But I grew up with the spoilage of war around. Bomb sites were common place, gaps in the rows of houses. There was rationing. I remember when sweets were no longer rationed, and I was old enough to be allowed to go to the shop and spend my sixpence freely. I didn't know why things took so long to put right, why the town of Dover had so many spaces for car parks and a ruined church, and Dartford where I taught, on the route to fly to Vickers factory, had large swathes of unpaved space unused for anything better. I don't expect many Americans grew up with the accounts of V1s so that if a plane went over to practice cutting out its engine, they automatically looked for somewhere to duck into a ditch. Mr Vance was lucky not to have the realities of war so immediately.present as he grew up.
And we were grateful for the help of the US.
But I didn't know why things took so long to be put right.

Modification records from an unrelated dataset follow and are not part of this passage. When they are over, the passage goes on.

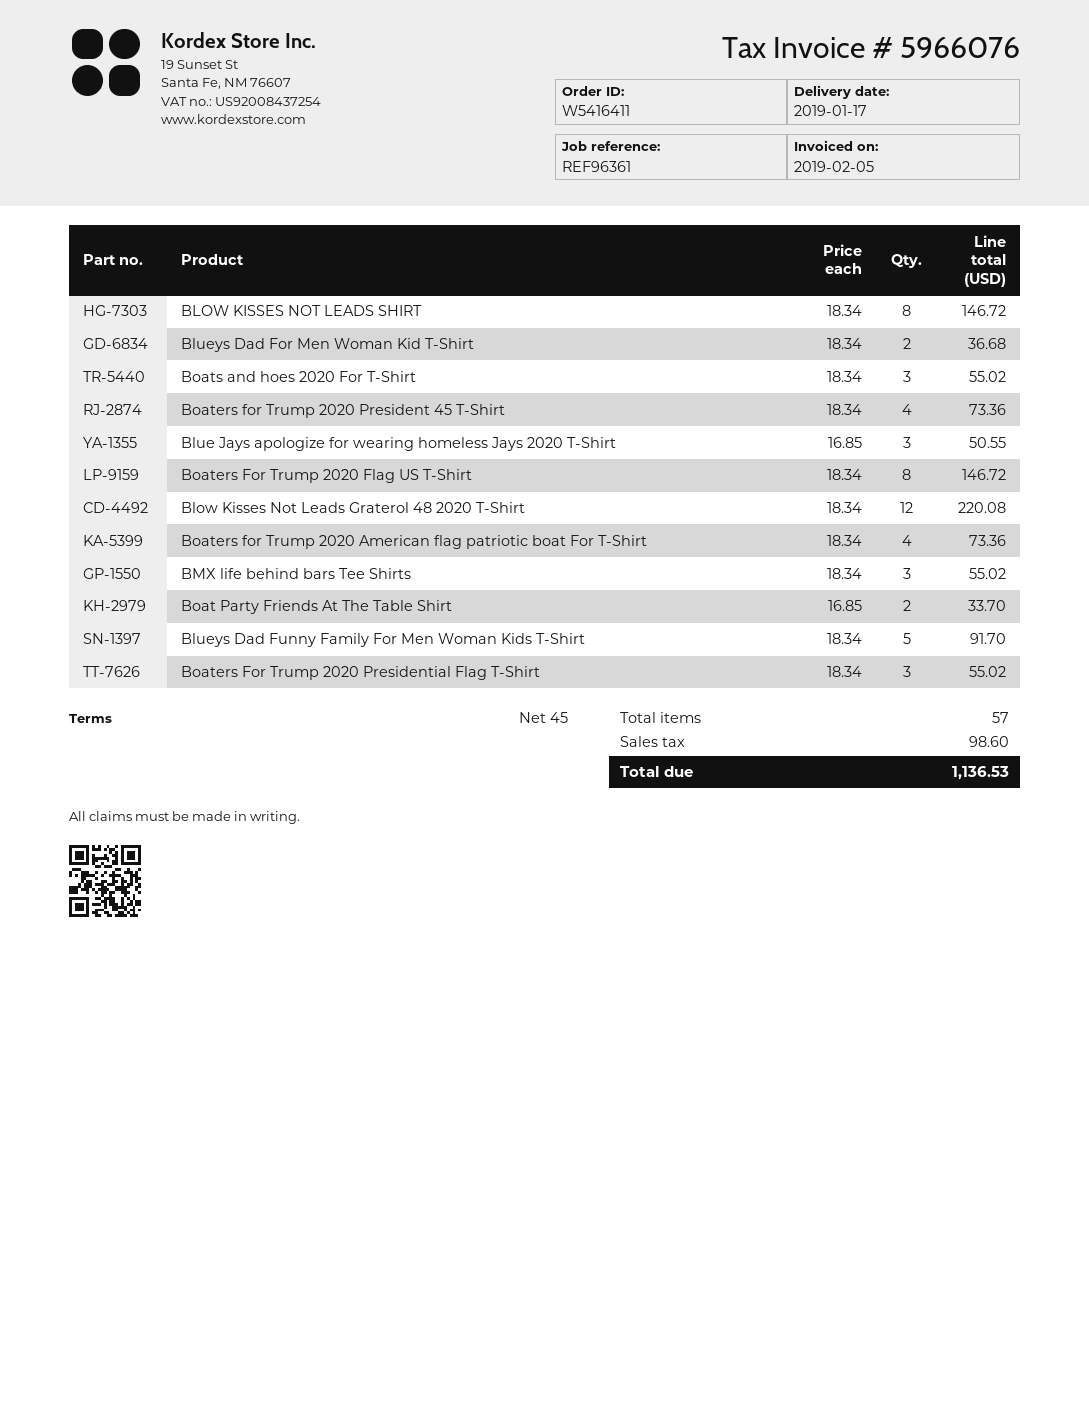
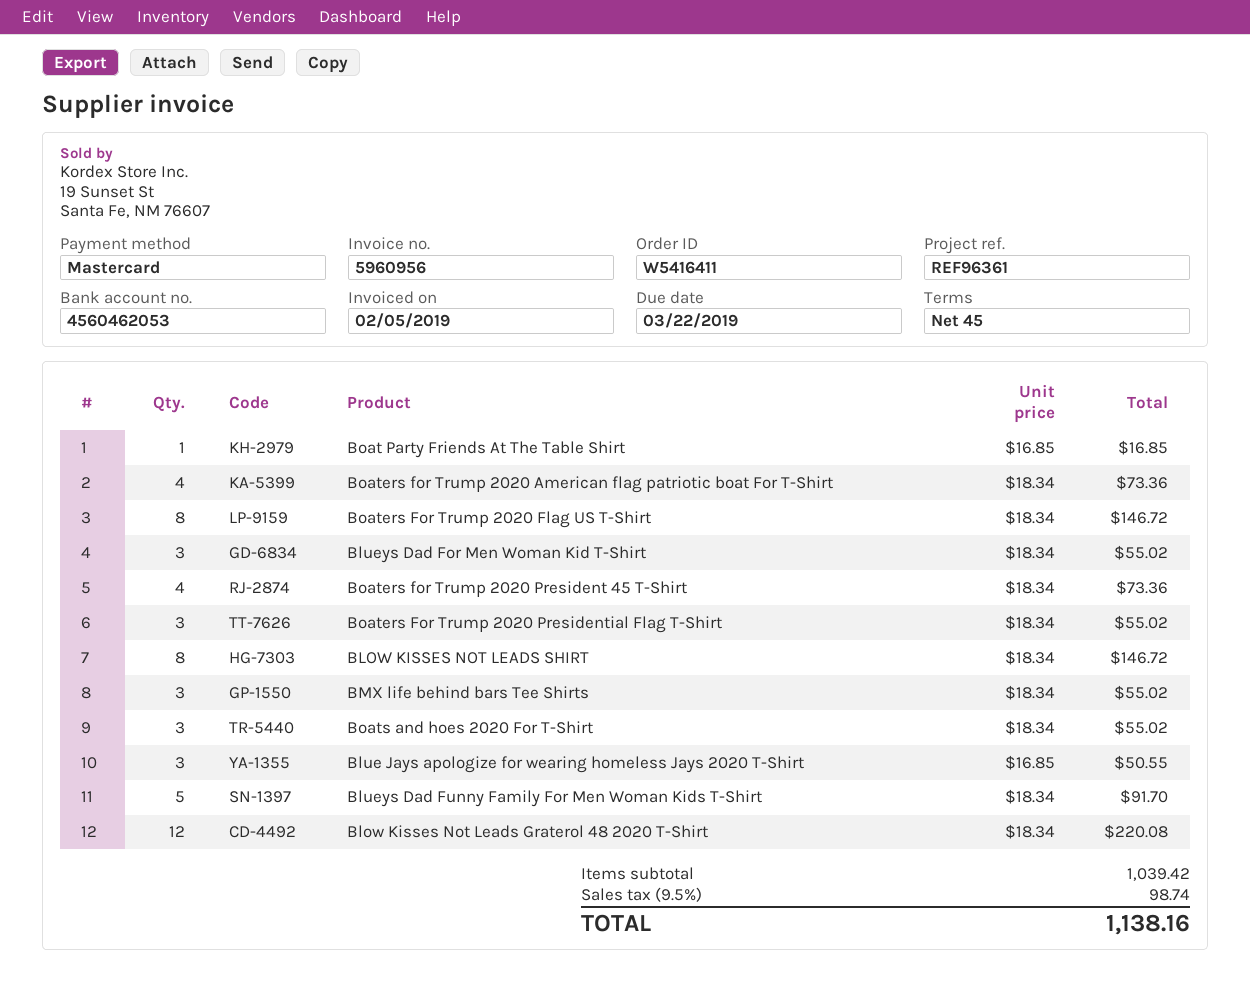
invoice number: 5966076 -> 5960956
Blueys Dad For Men Woman Kid T-Shirt: 2 x 18.34 = 36.68 -> 3 x 18.34 = 55.02
Boat Party Friends At The Table Shirt: 2 x 16.85 = 33.70 -> 1 x 16.85 = 16.85
tax: 98.60 -> 98.74
total: 1136.53 -> 1138.16

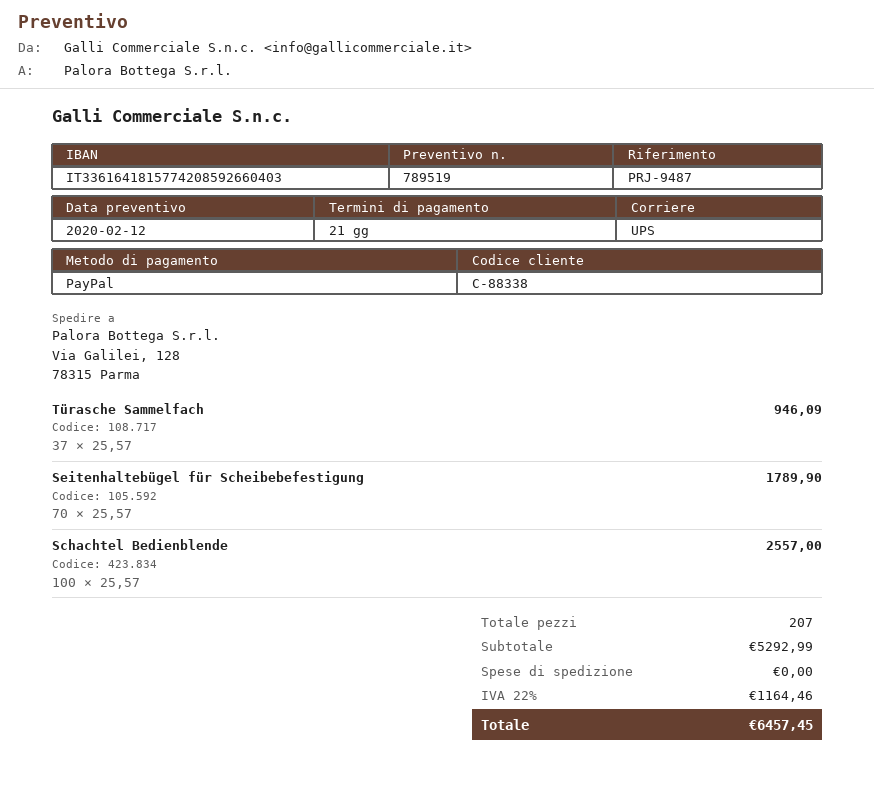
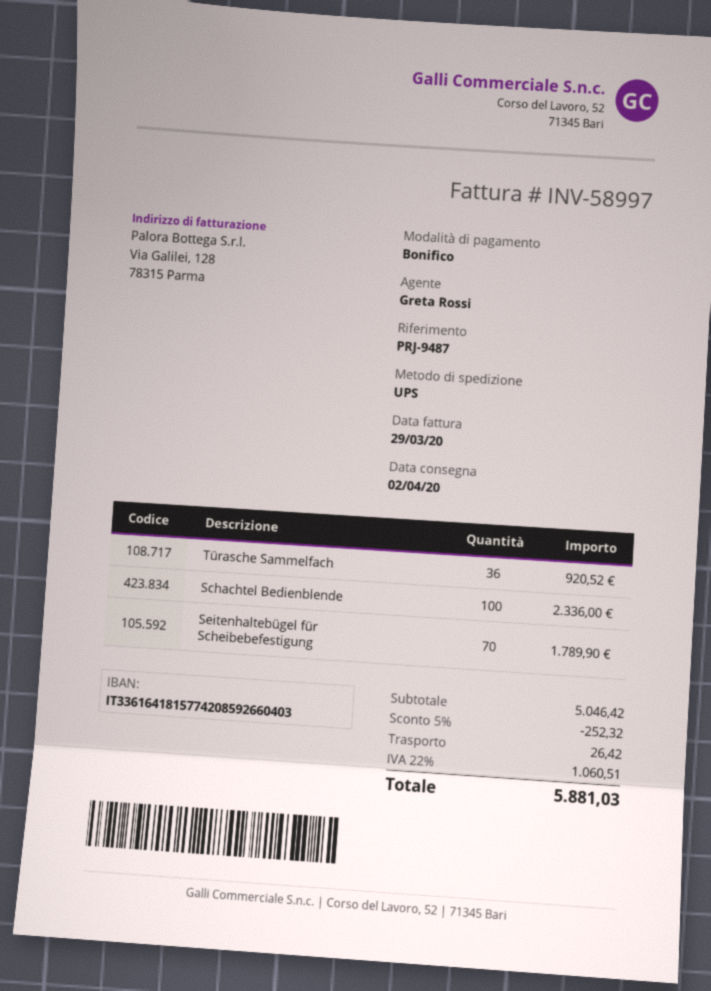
payment method: PayPal -> bank transfer
Türasche Sammelfach: 37 for 946.09 -> 36 for 920.52
Schachtel Bedienblende: 100 for 2557.00 -> 100 for 2336.00
subtotal: 5292.99 -> 5046.42
discount: none -> 5% = 252.32
shipping: 0.00 -> 26.42
tax: 22% = 1164.46 -> 22% = 1060.51
total: 6457.45 -> 5881.03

I didn't know that for nearly all my working life, a chunk of the taxes that left my salary before I even saw it, as it did from all the workers here, to pay off the debt we owed the US. Not till 2006, when the government announced that the debt was clear. That was money that could have been spent on putting things right, but was owed and quite properly paid off, so you could have a wealthier country.
We paid you, Mr Vance, Mr Hegseth. That's not freeloading. That's honest dealing with a debt.
Your investments have gone up recently, at the same time as my pension investments have gone down. What's that?